— Data listing —

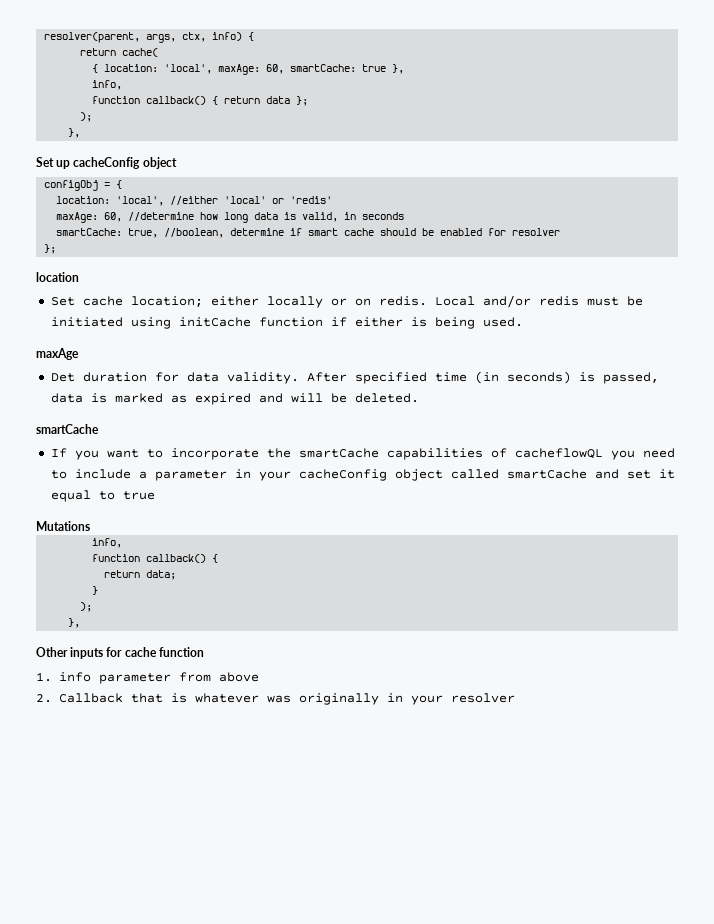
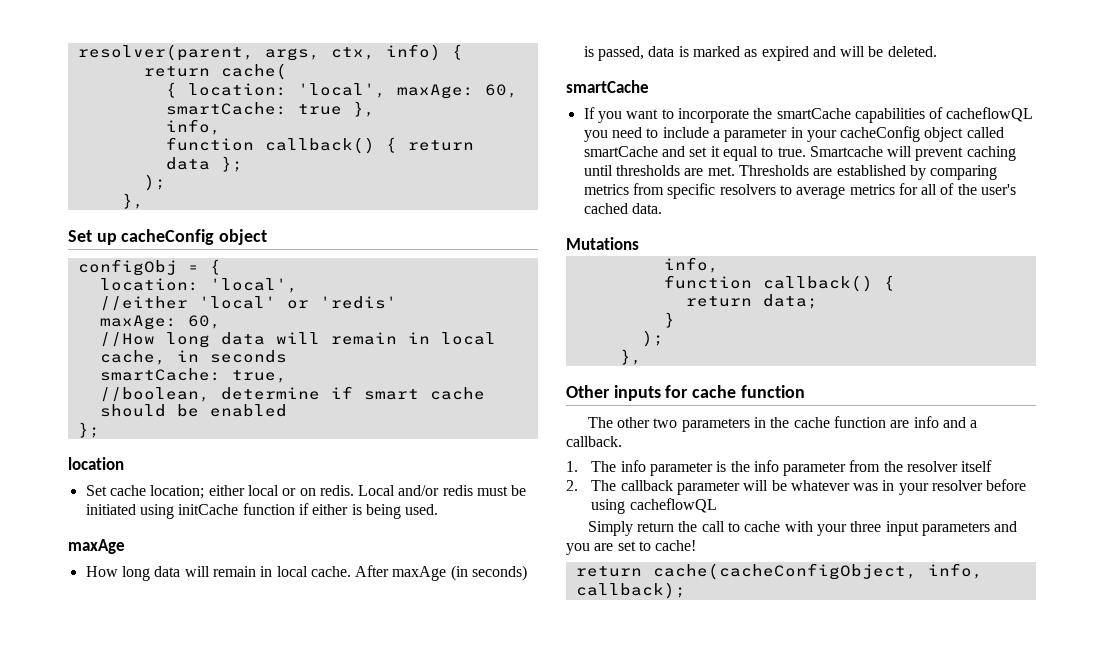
  configObj = {
- location: 'local', //either 'local' or 'redis'
- maxAge: 60, //determine how long data is valid, in seconds
+ location: 'local',
+ //either 'local' or 'redis'
+ maxAge: 60,
+ //How long data will remain in local cache, in seconds
- smartCache: true, //boolean, determine if smart cache should be enabled for resolver
+ smartCache: true,
+ //boolean, determine if smart cache should be enabled
- Set cache location; either locally or on redis.
+ Set cache location; either local or on redis.
- Det duration for data validity. After specified time (in seconds) is passed, data is marked as expired and will be deleted.
+ How long data will remain in local cache. After maxAge (in seconds) is passed, data is marked as expired and will be deleted.
- If you want to incorporate the smartCache capabilities of cacheflowQL you need to include a parameter in your cacheConfig object called smartCache and set it equal to true
+ If you want to incorporate the smartCache capabilities of cacheflowQL you need to include a parameter in your cacheConfig object called smartCache and set it equal to true. Smartcache will prevent caching until thresholds are met. Thresholds are established by comparing metrics from specific resolvers to average metrics for all of the user's cached data.
- 1. info parameter from above
- 2. Callback that is whatever was originally in your resolver
+ The other two parameters in the cache function are info and a callback.
+ 1. The info parameter is the info parameter from the resolver itself
+ 2. The callback parameter will be whatever was in your resolver before using cacheflowQL
+ Simply return the call to cache with your three input parameters and you are set to cache!
+ return cache(cacheConfigObject, info, callback);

— Aim of the task —
Drop the images; return the entries above exactly as they appear.

— Reply —
  configObj = {
- location: 'local', //either 'local' or 'redis'
- maxAge: 60, //determine how long data is valid, in seconds
+ location: 'local',
+ //either 'local' or 'redis'
+ maxAge: 60,
+ //How long data will remain in local cache, in seconds
- smartCache: true, //boolean, determine if smart cache should be enabled for resolver
+ smartCache: true,
+ //boolean, determine if smart cache should be enabled
- Set cache location; either locally or on redis.
+ Set cache location; either local or on redis.
- Det duration for data validity. After specified time (in seconds) is passed, data is marked as expired and will be deleted.
+ How long data will remain in local cache. After maxAge (in seconds) is passed, data is marked as expired and will be deleted.
- If you want to incorporate the smartCache capabilities of cacheflowQL you need to include a parameter in your cacheConfig object called smartCache and set it equal to true
+ If you want to incorporate the smartCache capabilities of cacheflowQL you need to include a parameter in your cacheConfig object called smartCache and set it equal to true. Smartcache will prevent caching until thresholds are met. Thresholds are established by comparing metrics from specific resolvers to average metrics for all of the user's cached data.
- 1. info parameter from above
- 2. Callback that is whatever was originally in your resolver
+ The other two parameters in the cache function are info and a callback.
+ 1. The info parameter is the info parameter from the resolver itself
+ 2. The callback parameter will be whatever was in your resolver before using cacheflowQL
+ Simply return the call to cache with your three input parameters and you are set to cache!
+ return cache(cacheConfigObject, info, callback);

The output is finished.